# EXERCISE GOAL
For every entry that follows, return the words exactly and omit any picture.

# DATA FOR THIS EXERCISE
|---|

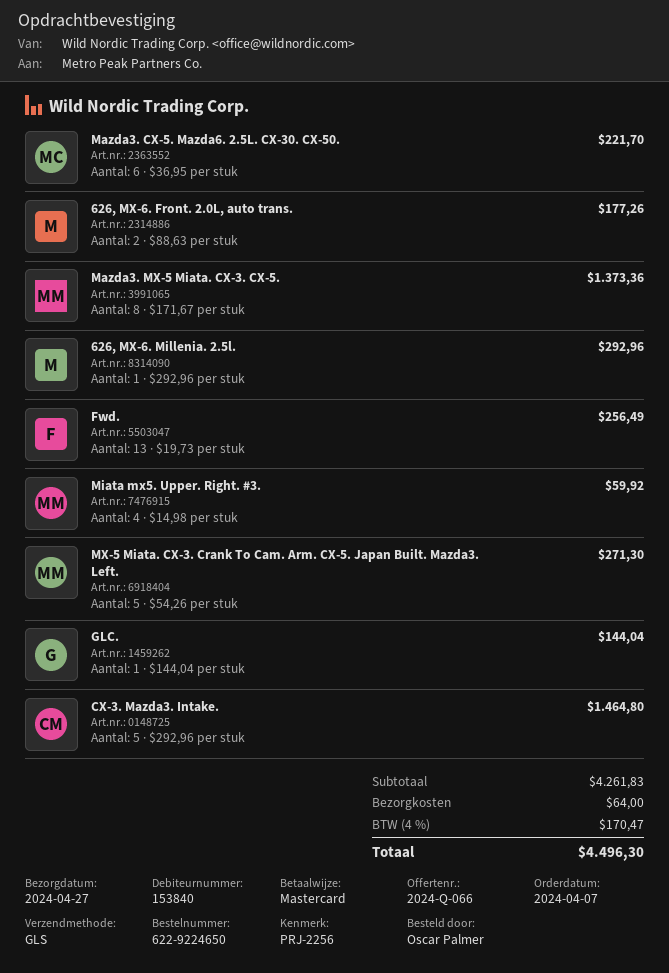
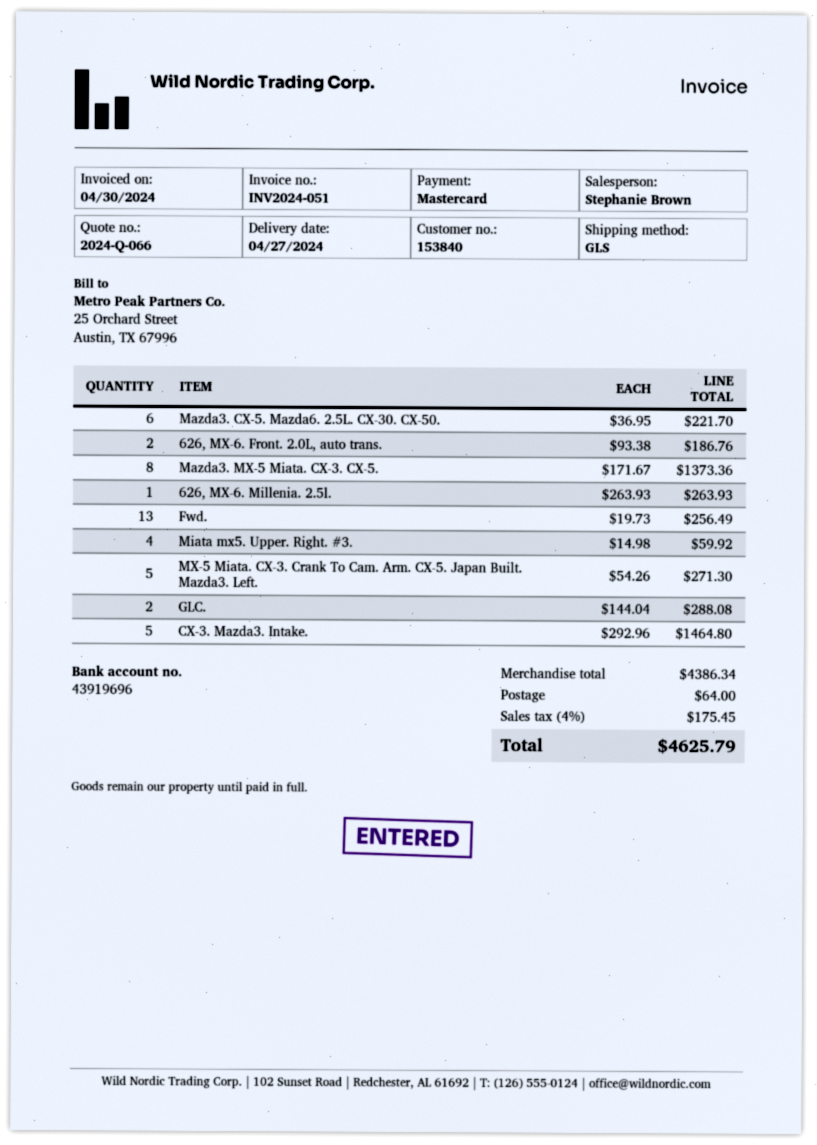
626, MX-6. Front. 2.0L, auto trans.: 2 x 88.63 = 177.26 -> 2 x 93.38 = 186.76
626, MX-6. Millenia. 2.5l.: 1 x 292.96 = 292.96 -> 1 x 263.93 = 263.93
GLC.: 1 x 144.04 = 144.04 -> 2 x 144.04 = 288.08
subtotal: 4261.83 -> 4386.34
tax: 4% = 170.47 -> 4% = 175.45
total: 4496.30 -> 4625.79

|---|

# WRITTEN RESPONSE
626, MX-6. Front. 2.0L, auto trans.: 2 x 88.63 = 177.26 -> 2 x 93.38 = 186.76
626, MX-6. Millenia. 2.5l.: 1 x 292.96 = 292.96 -> 1 x 263.93 = 263.93
GLC.: 1 x 144.04 = 144.04 -> 2 x 144.04 = 288.08
subtotal: 4261.83 -> 4386.34
tax: 4% = 170.47 -> 4% = 175.45
total: 4496.30 -> 4625.79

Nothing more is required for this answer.